Abstract
Graphics processing units (GPUs) offer parallel computing power that usually requires a cluster of networked computers or a supercomputer to accomplish. While writing kernel code is fairly straightforward, achieving efficiency and performance requires very careful optimisation decisions and changes to the original serial algorithm. We introduce a parallel canonical ensemble Monte Carlo (MC) simulation that runs entirely on the GPU. In this paper, we describe two MC simulation codes of Lennard-Jones particles in the canonical ensemble, a single CPU core and a parallel GPU implementations.

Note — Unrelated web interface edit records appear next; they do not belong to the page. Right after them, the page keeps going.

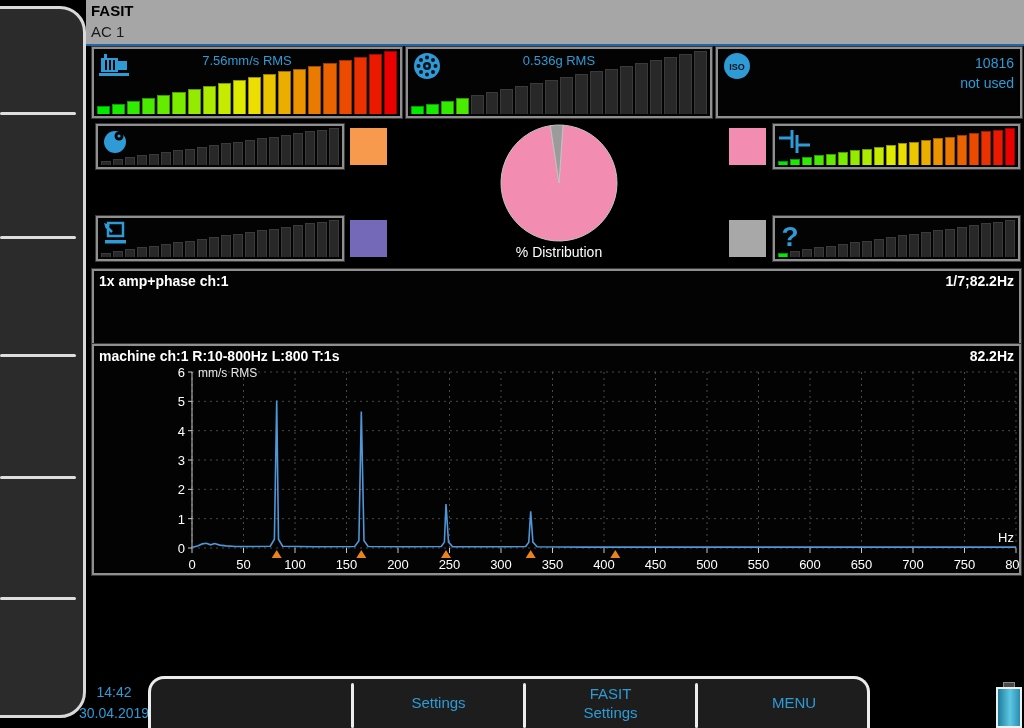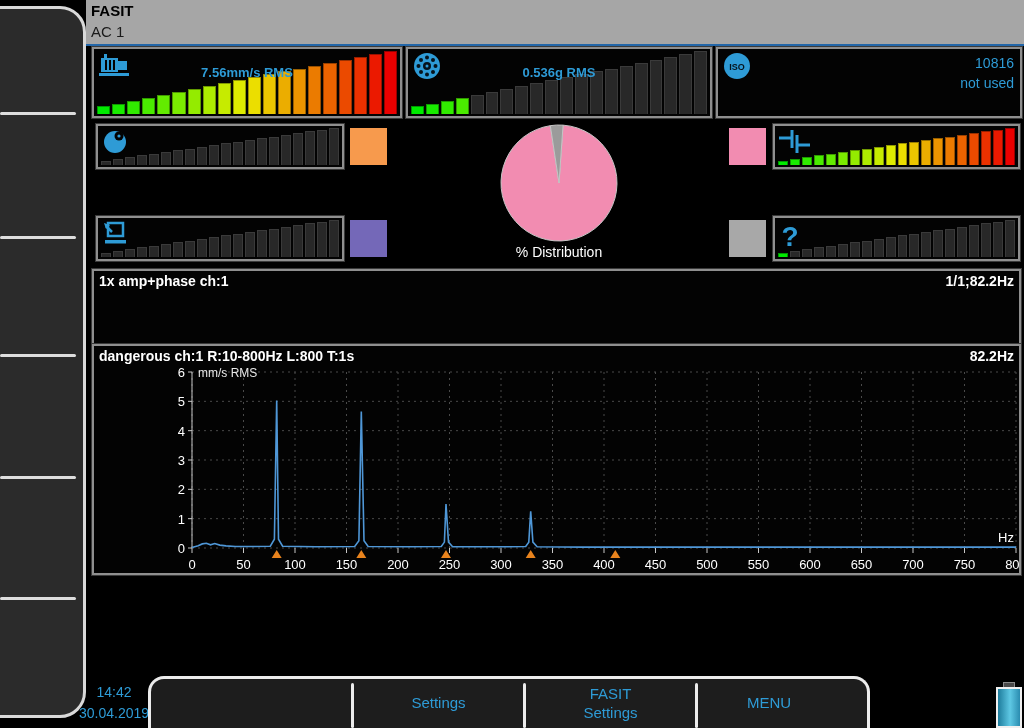"7.56mm/s RMS" .pval { font-weight: bold -> none; top: 16px -> 4px }
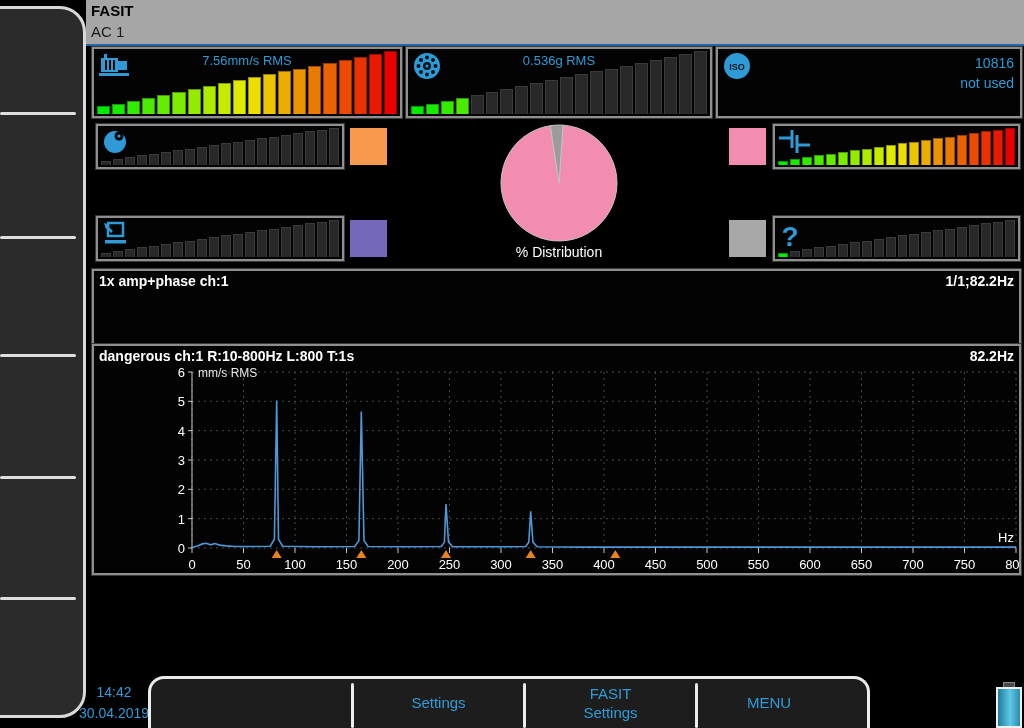"1/1;82.2Hz" div.hdr-r { text: 1/1 -> 1/7 }
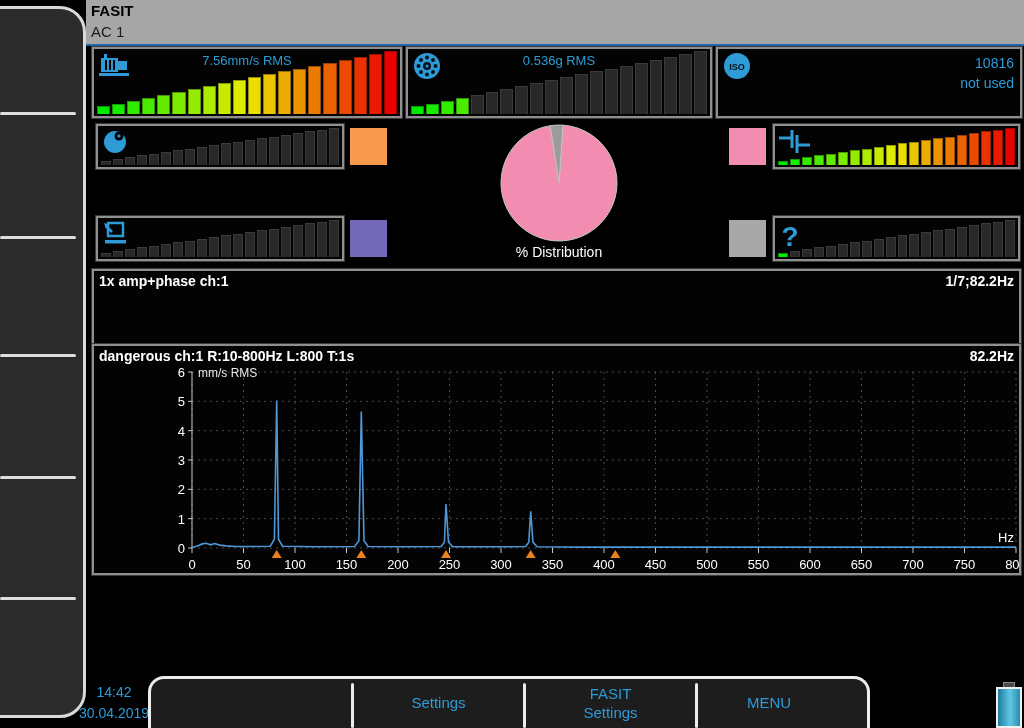"dangerous ch:1 R:10-800Hz L:800 T:1s" div.hdr-l { text: dangerous -> machine }
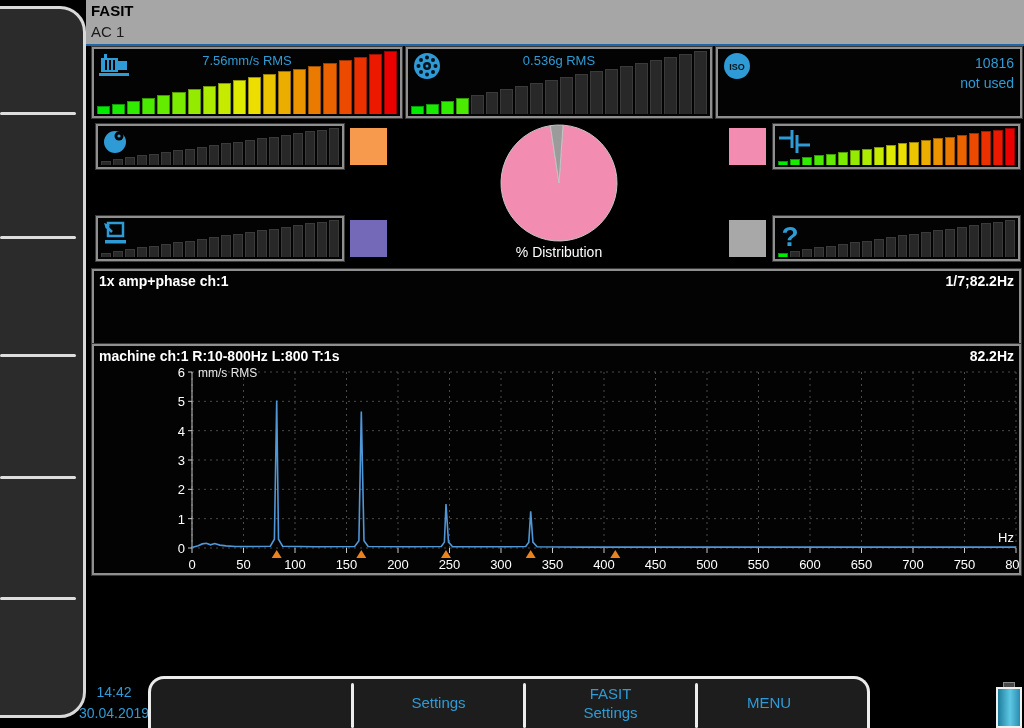"MENU" .b4 { margin-left: none -> 25px }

Using Compute Unified Device Architecture, the parallel implementation enables the simulation of systems containing over 200,000 particles in a reasonable amount of time, which allows researchers to obtain more accurate simulation results. A remapping algorithm is introduced to balance the load of the device resources and demonstrate by experimental results that the efficiency of this algorithm is bounded by available GPU resource. Our parallel implementation achieves an improvement of up to 15 times on a commodity GPU over our efficient single core implementation for a system consisting of 256k particles, with the speedup increasing with the problem size. Furthermore, we describe our methods and strategies for optimising our implementation in detail.
Acknowledgements
The authors thank the anonymous reviewers for their insightful comments and invaluable feedback. This work has been supported by Wayne State University's Research Enhancement Program (REP) and National Science Foundation (NSF) grants NSF CBET-0730768 and OCI-1148168. The authors also thank NVIDIA® for donating some of the graphics cards used in this study.
Notes
1. Threads in the same warp do not need to be synchronised.
2. Although hundreds of millions of simulation steps are required to obtain scientifically accurate simulation results, one million steps is sufficient to show the relative speedup of the GPU code.